Le RAGIONI di questo ritorno in grande stile di jus di ispirazione orientale possono essere molteplici. Sicuramente il Medio Oriente è in questo momento di crisi del mercato occidentale un buon posto dove commercializzare i profumi (iniziativa intrapresa da molte case cosmetiche occidentali). Secondo ricerche condotte da Fragrance Foundation Arabia gli abitanti dei Paesi che si affacciano sul Golfo Persico – Oman, Qatar, Emirati Arabi Uniti, Arabia Saudita, eccetera – sono i maggiori consumatori al mondo di profumi.
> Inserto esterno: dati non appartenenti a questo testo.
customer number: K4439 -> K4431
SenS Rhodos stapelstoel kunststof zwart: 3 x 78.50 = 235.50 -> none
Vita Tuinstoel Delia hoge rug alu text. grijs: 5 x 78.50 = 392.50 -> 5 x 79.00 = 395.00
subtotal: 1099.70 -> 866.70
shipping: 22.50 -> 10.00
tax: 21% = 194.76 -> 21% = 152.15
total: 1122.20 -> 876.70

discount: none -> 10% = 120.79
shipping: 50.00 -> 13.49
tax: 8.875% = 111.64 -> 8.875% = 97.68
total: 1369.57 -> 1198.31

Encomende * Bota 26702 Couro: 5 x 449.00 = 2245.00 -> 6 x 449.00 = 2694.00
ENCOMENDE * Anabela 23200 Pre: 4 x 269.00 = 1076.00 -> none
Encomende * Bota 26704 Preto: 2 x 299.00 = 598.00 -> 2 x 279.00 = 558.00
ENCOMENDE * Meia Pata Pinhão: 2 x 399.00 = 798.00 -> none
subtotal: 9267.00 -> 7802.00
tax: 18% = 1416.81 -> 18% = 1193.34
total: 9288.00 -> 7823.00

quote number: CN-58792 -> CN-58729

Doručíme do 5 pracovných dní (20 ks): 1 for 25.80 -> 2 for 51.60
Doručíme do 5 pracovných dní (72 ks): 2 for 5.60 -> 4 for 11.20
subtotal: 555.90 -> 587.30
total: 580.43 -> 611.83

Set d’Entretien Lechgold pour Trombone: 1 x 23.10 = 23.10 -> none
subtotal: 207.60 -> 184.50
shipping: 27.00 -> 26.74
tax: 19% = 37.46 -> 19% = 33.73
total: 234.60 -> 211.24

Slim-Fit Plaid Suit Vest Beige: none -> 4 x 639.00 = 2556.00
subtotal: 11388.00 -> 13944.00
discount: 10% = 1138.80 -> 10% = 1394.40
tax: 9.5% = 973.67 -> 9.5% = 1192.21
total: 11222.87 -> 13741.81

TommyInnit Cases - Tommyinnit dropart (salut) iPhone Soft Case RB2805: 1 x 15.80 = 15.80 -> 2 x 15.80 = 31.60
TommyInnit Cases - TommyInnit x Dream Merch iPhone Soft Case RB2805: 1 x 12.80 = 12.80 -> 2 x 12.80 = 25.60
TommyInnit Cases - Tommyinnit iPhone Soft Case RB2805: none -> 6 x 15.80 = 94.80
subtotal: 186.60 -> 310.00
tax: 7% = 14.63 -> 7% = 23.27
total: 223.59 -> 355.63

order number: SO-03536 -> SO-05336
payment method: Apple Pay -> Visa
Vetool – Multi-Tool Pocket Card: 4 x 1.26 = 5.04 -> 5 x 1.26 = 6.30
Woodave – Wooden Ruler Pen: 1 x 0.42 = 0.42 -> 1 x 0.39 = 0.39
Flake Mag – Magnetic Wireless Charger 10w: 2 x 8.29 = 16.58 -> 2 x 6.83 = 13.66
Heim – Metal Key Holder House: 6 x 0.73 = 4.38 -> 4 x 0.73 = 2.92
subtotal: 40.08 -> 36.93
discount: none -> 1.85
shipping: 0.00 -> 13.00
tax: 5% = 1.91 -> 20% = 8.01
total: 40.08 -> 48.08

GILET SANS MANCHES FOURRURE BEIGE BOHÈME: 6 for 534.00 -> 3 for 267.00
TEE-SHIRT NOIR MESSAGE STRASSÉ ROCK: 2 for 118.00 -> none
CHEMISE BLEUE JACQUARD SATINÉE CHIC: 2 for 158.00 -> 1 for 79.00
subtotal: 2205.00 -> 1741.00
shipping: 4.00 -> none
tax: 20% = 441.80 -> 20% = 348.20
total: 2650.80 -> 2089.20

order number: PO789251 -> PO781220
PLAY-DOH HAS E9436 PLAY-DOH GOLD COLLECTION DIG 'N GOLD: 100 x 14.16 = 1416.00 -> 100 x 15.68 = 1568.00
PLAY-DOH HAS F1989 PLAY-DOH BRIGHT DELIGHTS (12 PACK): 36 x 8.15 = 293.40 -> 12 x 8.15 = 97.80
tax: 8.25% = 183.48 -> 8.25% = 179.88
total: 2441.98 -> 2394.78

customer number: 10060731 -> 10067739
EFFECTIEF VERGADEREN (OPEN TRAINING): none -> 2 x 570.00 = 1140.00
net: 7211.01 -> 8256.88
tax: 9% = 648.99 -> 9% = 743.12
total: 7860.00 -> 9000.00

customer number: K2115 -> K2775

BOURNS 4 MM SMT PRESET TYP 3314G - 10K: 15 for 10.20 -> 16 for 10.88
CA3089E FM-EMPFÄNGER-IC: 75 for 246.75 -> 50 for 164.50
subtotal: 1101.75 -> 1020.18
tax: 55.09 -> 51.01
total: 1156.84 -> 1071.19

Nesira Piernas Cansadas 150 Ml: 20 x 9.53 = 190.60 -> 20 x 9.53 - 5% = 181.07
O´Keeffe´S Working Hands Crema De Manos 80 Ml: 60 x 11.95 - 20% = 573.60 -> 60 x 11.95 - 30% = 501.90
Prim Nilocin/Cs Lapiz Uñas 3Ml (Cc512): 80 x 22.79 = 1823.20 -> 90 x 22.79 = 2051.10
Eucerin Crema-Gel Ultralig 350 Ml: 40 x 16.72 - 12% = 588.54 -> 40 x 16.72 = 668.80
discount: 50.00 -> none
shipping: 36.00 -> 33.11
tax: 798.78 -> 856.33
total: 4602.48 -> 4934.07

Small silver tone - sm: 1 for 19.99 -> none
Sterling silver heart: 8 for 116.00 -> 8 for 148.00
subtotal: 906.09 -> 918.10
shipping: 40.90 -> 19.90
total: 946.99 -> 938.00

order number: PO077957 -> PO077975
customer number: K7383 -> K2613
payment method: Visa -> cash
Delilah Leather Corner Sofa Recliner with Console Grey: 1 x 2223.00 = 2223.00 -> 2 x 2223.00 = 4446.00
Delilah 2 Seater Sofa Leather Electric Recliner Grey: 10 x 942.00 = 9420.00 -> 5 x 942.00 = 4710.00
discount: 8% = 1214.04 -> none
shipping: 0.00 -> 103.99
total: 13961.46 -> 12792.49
Sono oltretutto Paesi con una popolazione molto giovane (ce ne sono circa 143 milioni, più del 50 per cento della popolazione ha meno di 24 anni) e molto facoltosa. Che passa molto tempo online, soprattutto su Facebook (che ha crescite trimestrali del 12 per cento, più rapide di qualsiasi altro Paese al mondo). Si è calcolato che in media ogni persona che abita in uno di questi Paesi affacciati sul Golfo Persico spende ogni mese fino a 266 dollari in profumi, fino a 370 dollari (negli Emirati Arabi Uniti) per prodotti di bellezza. Le donne sono le grandi protagoniste di questo mercato: spesso costrette a casa, per motivi religiosi e culturali, acquistano volentieri su internet.
La STORIA e la CULTURA della profumeria affonda le proprie radici in queste terre. Non è un caso che è proprio qui, sulle rive del Golfo Persico, che c’è una crescita vertiginosa delle vendite di profumi. “Il profumo rappresenta per noi orientali il più importante mezzo di comunicazione”, spiega Shahazad Haider, presidente di Fragrance Foundation Arabia, “gli abiti tradizionali sempre gli stessi per gli uomini (la tonaca bianca detta thobe) e per le donne (la tonaca nera chiamata abaya) lunghi fino ai piedi e talvolta con l’uso del velo e copricapi, non ci permette certo di distinguerci gli uni dagli altri. Ma il profumo sì. Per questo occorre che la fragranza che si usa sia forte e duri a lungo”. Le fragranze acquistano così significati profondi: non sono considerate alla stregua di cosmetici ma rituali quotidiani che fanno parte della cultura religiosa di queste popolazioni.
Noi occidentali, soprattutto europei, abbiamo accolto a braccia aperte questa tendenza. Del resto, abbiamo sempre ceduto al fascino dei profumi orientali. Con le fragranze L’Heure Bleue (1912) e Shalimar (1925, rilanciato pochi mesi fa con un video/colossal) di Guerlain, tra le più famose della storia, ad Ambre Antique di Coty del 1905. Con un grande successo dei jus ambrati negli Anni 80: con Poison di Christian Dior (1985), Boucheron di Boucheron (1988), Samsara di Guerlain (1989), Loulou di Cacharel (1987). E ora con: Oil Fiction di Juliette Has a Gun, Armani Privé Myrrhe Impériale di Giorgio Armani, Bullion Eau Del Parfum di Byredo, Versace Pour Femme Oud Oriental, Velvet Desert Oud di Dolce & Gabbana, Musk Oud by Kilian, Valentina Oud Assoluto di Valentino, Fate di Amouage. E grandi classici che ritornano come Opium di Yves Saint Laurent.